In 1942, he joined the Navy and, during the war, he was involved in designing and testing acoustic mines. After he was demobilized, Rimsky-Korsakov returned to his studies in musical acoustics.

The 1946 marked the beginning of Rimsky-Korsakov's tutorial activities---first, as an associate professor at the Department of Broadcasting and Acoustics at the Leningrad Electrotechnical Institute of Communication, and then, as the head of this department and the dean of the Faculty of Radio Engineering.

In 1950, Rimsky-Korsakov received his Doctoral Degree and the title of Professor.

In 1955, Rimsky-Korsakov moved to Moscow and became the head of the department that he organized himself at the Acoustics Institute of the Academy of Sciences of the USSR. There, he conducted extensive studies in noise and vibrations of complex mechanical structures, as well as in aeroacoustics and hydroacoustics.

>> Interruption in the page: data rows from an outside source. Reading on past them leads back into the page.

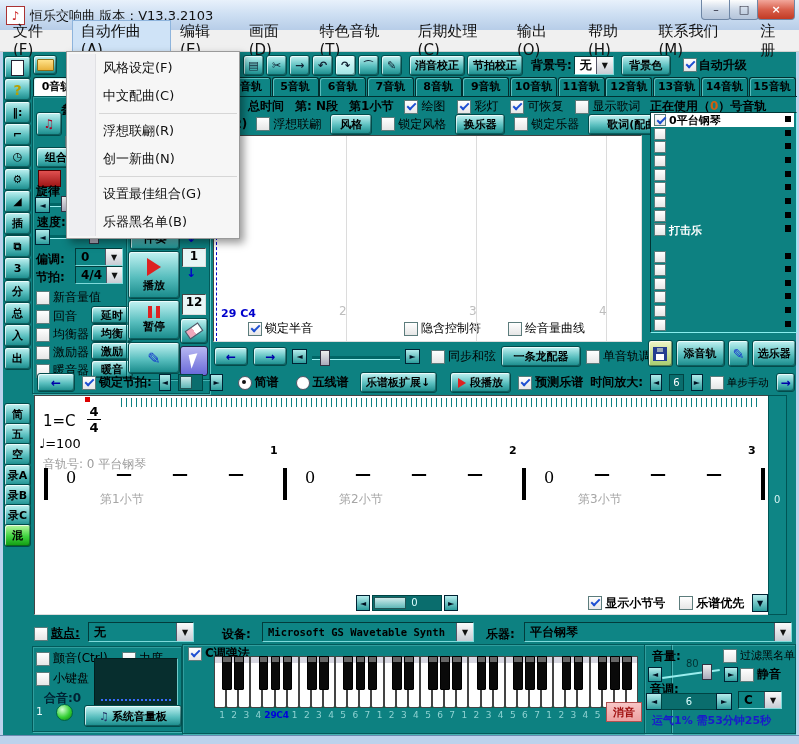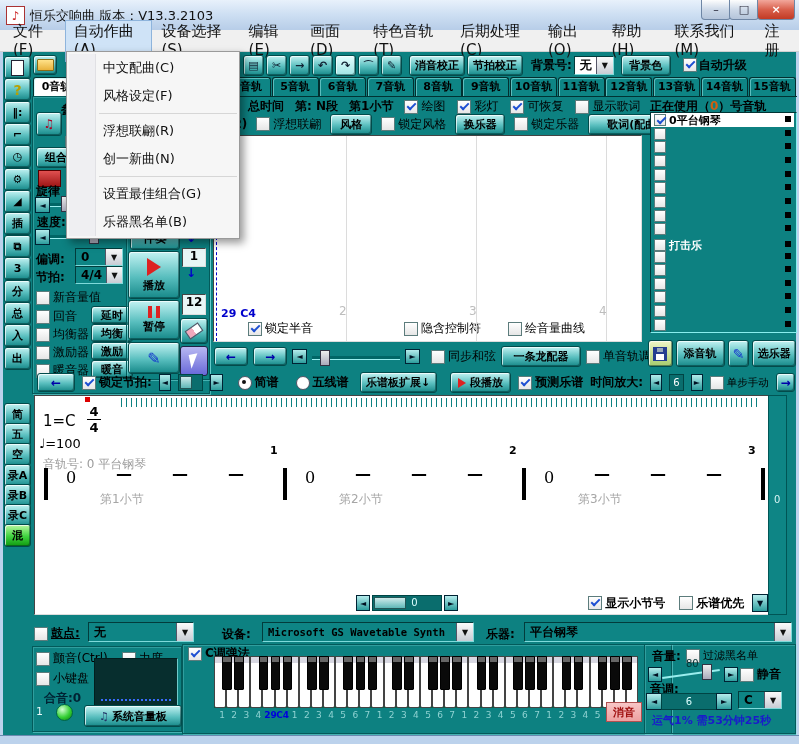--- a/index.html
+++ b/index.html
@@ -99,21 +99,20 @@
     <div id="wtitle">恒乐交响曲   版本：V13.3.2103</div>
     <div class="winbtn" style="left:701px;width:28px;">–</div>
     <div class="winbtn" style="left:729px;width:28px;">□</div>
     <div class="winbtn close" style="left:757px;width:36px;">×</div>
   </div>
 
   <div id="menubar">
       <div id="menu-items" style="display:flex;">
         <div class="mitem">文件(F)</div>
         <div class="mitem act">自动作曲(A)</div>
-        <div class="mitem">设备选择(S)</div>
         <div class="mitem">编辑(E)</div>
         <div class="mitem">画面(D)</div>
         <div class="mitem">特色音轨(T)</div>
         <div class="mitem">后期处理(C)</div>
         <div class="mitem">输出(O)</div>
         <div class="mitem">帮助(H)</div>
         <div class="mitem">联系我们(M)</div>
         <div class="mitem">注册</div>
       </div>
     </div>
@@ -431,21 +430,21 @@
         <span class="sq"></span>
       </div>
       <div class="trow" style="top: 95.55px;">
         <span class="cb"></span>
         <span class="sq"></span>
       </div>
       <div class="trow" style="top: 109.2px;">
         <span class="cb"></span>
         <span class="sq"></span>
       </div>
-      <div class="trow" style="top: 125px;">
+      <div class="trow" style="top: 110px;">
         <span class="cb"></span>
         <span class="trowlbl white">打击乐</span>
         <span class="sq"></span>
       </div>
       <div class="trow" style="top: 136.5px;">
         <span class="cb"></span>
         <span class="sq"></span>
       </div>
       <div class="trow" style="top: 150.15px;">
         <span class="cb"></span>
@@ -682,21 +681,21 @@
         <div class="knum" style="left: 363.429px; width: 16.1143px;">4</div>
         <div class="knum" style="left: 375.543px; width: 16.1143px;">5</div>
         <div class="knum" style="left: 387.657px; width: 16.1143px;">6</div>
         <div class="knum" style="left: 399.771px; width: 16.1143px;">7</div>
         <div class="knum" style="left: 411.886px; width: 16.1143px;">1</div>
       </div>
     <div class="mutebtn abs" style="left:576px;top:85px;width:34px;height:18px;z-index:5;">消音</div>
 
     <div class="abs etch" style="left:614px;top:27px;width:150px;height:88px;"></div>
     <span class="t b abs" style="left:622px;top:31px;">音量:</span>
-    <span class="cwrap abs" style="left:656px;top:31px;">
+    <span class="cwrap abs" style="left:693px;top:31px;">
         <span class="cb"></span>
         <span class="t" style="font-size:11px;">过滤黑名单</span>
       </span>
     <span class="abs" style="left:656px;top:41px;font-size:10px;color:#033;">80</span>
     <div class="scrbtn abs" style="left:618px;top:50px;width:12px;height:13px;">◄</div>
     <div class="abs" style="left:632px;top:56px;width:58px;height:2px;background:#9ee;transform:rotate(-8deg);"></div>
     <div class="abs" style="left:672px;top:47px;width:8px;height:14px;background:linear-gradient(#eee,#aab);border:1px solid #334;"></div>
     <div class="scrbtn abs" style="left:694px;top:50px;width:12px;height:13px;">►</div>
     <span class="cwrap abs" style="left:710px;top:49px;">
         <span class="cb"></span>
@@ -708,22 +707,22 @@
     <div class="scrbtn abs" style="left:686px;top:76px;width:14px;height:15px;">►</div>
     <div class="dd abs" style="left:708px;top:74px;width:44px;height:18px;">
       <span>C</span>
         <span class="arr">▼</span>
     </div>
     <span class="abs bluetxt" style="left:622px;top:96px;font-size:11px;font-weight:bold;">运气1% 需53分钟25秒</span>
   </div>
 
   <div id="ctxmenu">
       <div id="ctx-items">
+        <div class="citem">风格设定(F)</div>
         <div class="citem">中文配曲(C)</div>
-        <div class="citem">风格设定(F)</div>
         <div class="msep"></div>
         <div class="citem">浮想联翩(R)</div>
         <div class="citem">创一新曲(N)</div>
         <div class="msep"></div>
         <div class="citem">设置最佳组合(G)</div>
         <div class="citem">乐器黑名单(B)</div>
       </div>
     </div>
 </div>
 

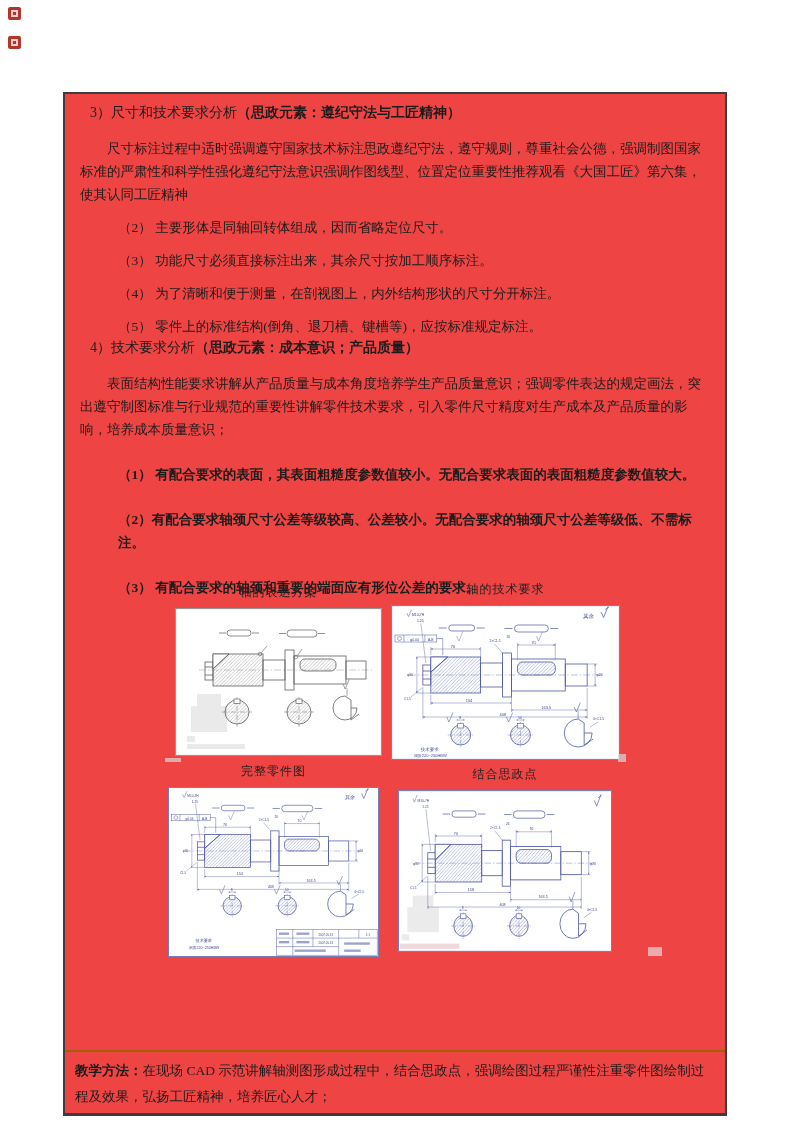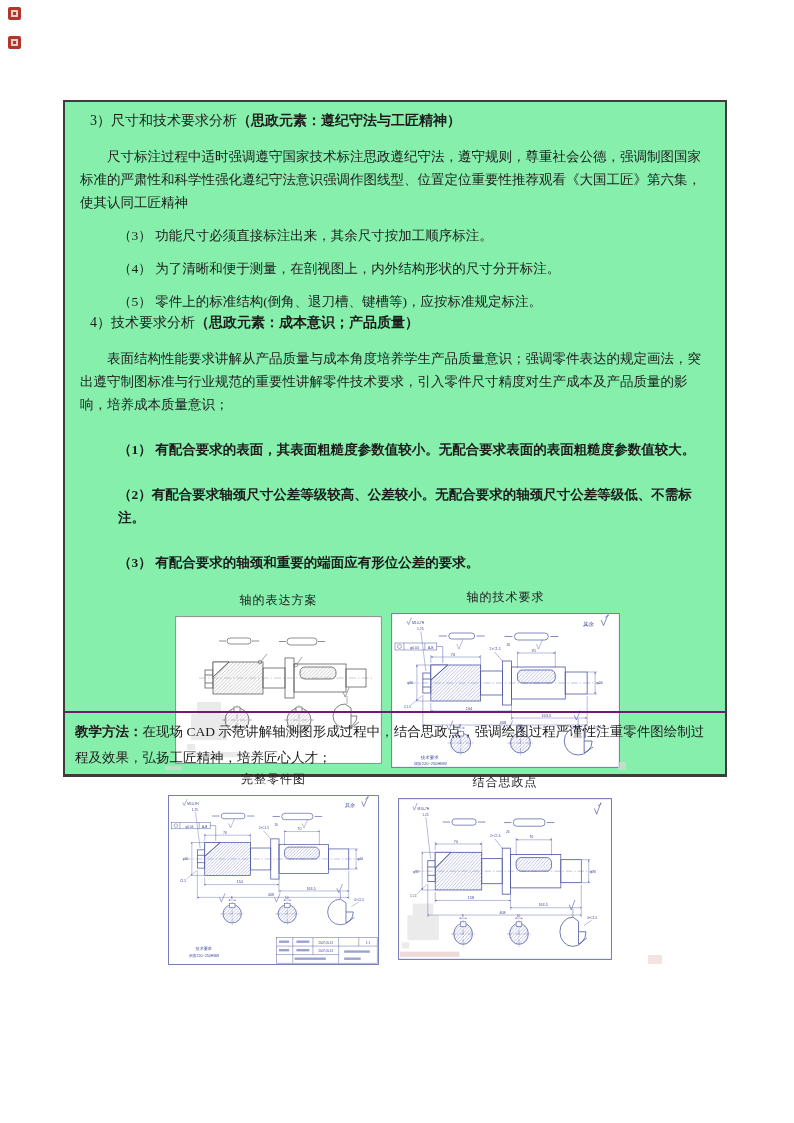--- a/index.html
+++ b/index.html
@@ -3,37 +3,37 @@
 <meta charset="utf-8">
 <style>
   html,body{margin:0;padding:0;background:#ffffff;}
   .page{position:relative;width:794px;height:1123px;background:#fff;overflow:hidden;
         font-family:"Liberation Serif","DejaVu Serif",serif;color:#1c1c1c;}
   
   .stamp{position:absolute;width:13px;height:13px;background:#b2352b;border-radius:2px;}
   .stamp .core{position:absolute;left:3px;top:3px;right:3px;bottom:3px;background:#e6cfc9;}
   .stamp .core:after{content:"";position:absolute;left:2px;top:2px;right:2px;bottom:2px;background:#b2352b;}
   
-  .content-box{position:absolute;left:63px;top:100px;width:664px;height:677px;
-               border:2px solid #3d3d3d;border-bottom-width:3px;box-sizing:border-box;background:#86efac;}
+  .content-box{position:absolute;left:63px;top:92px;width:664px;height:1024px;
+               border:2px solid #3d3d3d;border-bottom-width:3px;box-sizing:border-box;background:#ef4444;}
   .text-area{padding:9px 15px 0 15px;font-size:13.5px;line-height:23px;}
   .sec-heading{margin:0 0 0 10px;font-size:14px;font-weight:400;line-height:20px;}
   .sec-heading .em{font-weight:700;}
   .h4{}
   .para{margin:14px 0 0 0;text-indent:2em;}
   .para2{}
   .item{margin:10px 0 0 0;padding-left:38px;}
   .item4{margin-top:22px;font-weight:bold;}
   
   .figure{position:absolute;}
   .fig-title{height:16px;line-height:16px;text-align:center;font-size:12px;color:#222;
              letter-spacing:1px;margin-bottom:8px;}
   .figure svg{display:block;background:#fff;}
   
-  .teach-row{position:absolute;left:0;right:0;bottom:0;height:63px;border-top:2px solid #701a75;
+  .teach-row{position:absolute;left:0;right:0;bottom:0;height:63px;border-top:2px solid #a16207;
              box-sizing:border-box;padding:6px 12px 0 10px;font-size:13.5px;line-height:26px;}
   .teach-row .lbl{font-weight:700;}
   .faint-mark{position:absolute;background:#d9d9d9;opacity:.7;}
   .faint-pink{background:#eed7d7;}
 </style>
 </head>
 <body>
 
 <div class="page">
 
@@ -56,20 +56,21 @@
     </div>
   <div class="stamp" style="left:8px;top:36px">
       <div class="core"></div>
     </div>
 
   <div class="content-box">
 
     <div class="text-area">
       <div class="sec-heading"><span>3）</span><span>尺寸和技术要求分析</span><span class="em">（思政元素：遵纪守法与工匠精神）</span></div>
       <p class="para">尺寸标注过程中适时强调遵守国家技术标注思政遵纪守法，遵守规则，尊重社会公德，强调制图国家标准的严肃性和科学性强化遵纪守法意识强调作图线型、位置定位重要性推荐观看《大国工匠》第六集，使其认同工匠精神</p>
+      <p class="item">（2） 主要形体是同轴回转体组成，因而省略定位尺寸。</p>
       <p class="item">（3） 功能尺寸必须直接标注出来，其余尺寸按加工顺序标注。</p>
       <p class="item">（4） 为了清晰和便于测量，在剖视图上，内外结构形状的尺寸分开标注。</p>
       <p class="item">（5） 零件上的标准结构(倒角、退刀槽、键槽等)，应按标准规定标注。</p>
 
       <div class="sec-heading h4"><span>4）</span><span>技术要求分析</span><span class="em">（思政元素：成本意识；产品质量）</span></div>
       <p class="para para2">表面结构性能要求讲解从产品质量与成本角度培养学生产品质量意识；强调零件表达的规定画法，突出遵守制图标准与行业规范的重要性讲解零件技术要求，引入零件尺寸精度对生产成本及产品质量的影响，培养成本质量意识；</p>
       <p class="item item4">（1） 有配合要求的表面，其表面粗糙度参数值较小。无配合要求表面的表面粗糙度参数值较大。</p>
       <p class="item item4">（2）有配合要求轴颈尺寸公差等级较高、公差较小。无配合要求的轴颈尺寸公差等级低、不需标注。</p>
       <p class="item item4">（3） 有配合要求的轴颈和重要的端面应有形位公差的要求。</p>
     </div>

The studies of noise formation in a gas flow streaming around obstacles allowed Rimsky-Korsakov and his colleagues to reveal a number of new mechanisms of sound formation by vortices and by rotating fans and blade wheels.

On the basis of these studies, they worked out recommendations for the design of low-noise turbocompressors and centrifugal ventilators. Rimsky-Korsakov and his co-workers developed methods of calculating the noise fields of jet engines and proposed ways for suppressing the self-excited vibrations of powerful jets. They undertook studies of noise radiation from submerged gas jets, both cool and heated, flowing freely to the atmosphere or to ejectors. They also determined the specific features of the generation of discrete components in the noise of choked jets and proposed a resonance technique for their control.

Important results were obtained by Rimsky-Korsakov and his colleagues in studying noise excited in frame structures by the mechanisms they support. These studies were performed by the method of acoustic simulation of structural vibrations. In collaboration with the researchers from the Institute of Mechanical Engineering of the Academy of Sciences of the USSR, Rimsky-Korsakov worked on the development of efficient vibration-proof basement structures and active electromechanical damping of vibrating mechanisms.

In 1960, Rimsky-Korsakov established the Department of Electroacoustics and Ultrasonics at the Moscow Mining Institute. At this department, he delivered lectures on electroacoustics, acoustical measurements, and noise and vibration control and supervised the studies of the possibility of intensifying technological processes by applying low-frequency acoustic vibrations.

Since 1965, Rimsky-Korsakov taught at the Moscow Institute of Radio Engineering, Electronics, and Automation: he gave lectures on electroacoustics, organized a student's training laboratory, published a monograph on electroacoustics and a companion book of problems.

Rimsky-Korsakov is the author of 9 monographs on different fundamental problems of acoustics. He is also the editor of five collections of papers on acoustical aerodynamics and on vibrations of mechanical structures. He owns more than fifty inventor's certificates.

Among his former students, there are 20 candidates and 2 doctors of science. His list of publications contains more than 100 scientific works.

Rimsky-Korsakov has given many invited and plenary talks at international scientific conferences in Moscow, Tokyo, Budapest, Madrid, and London. He represented the USSR in the International Electrotechnical Commission as secretary of the Ultrasound Subcommittee. He was also a member of the International Commission on Acoustics.

For his achievements in science, Andrey Vladimirovich Rimsky-Korsakov was awarded high state awards: the Badge of Honor, Order of the Red Banner of Labor, and medals.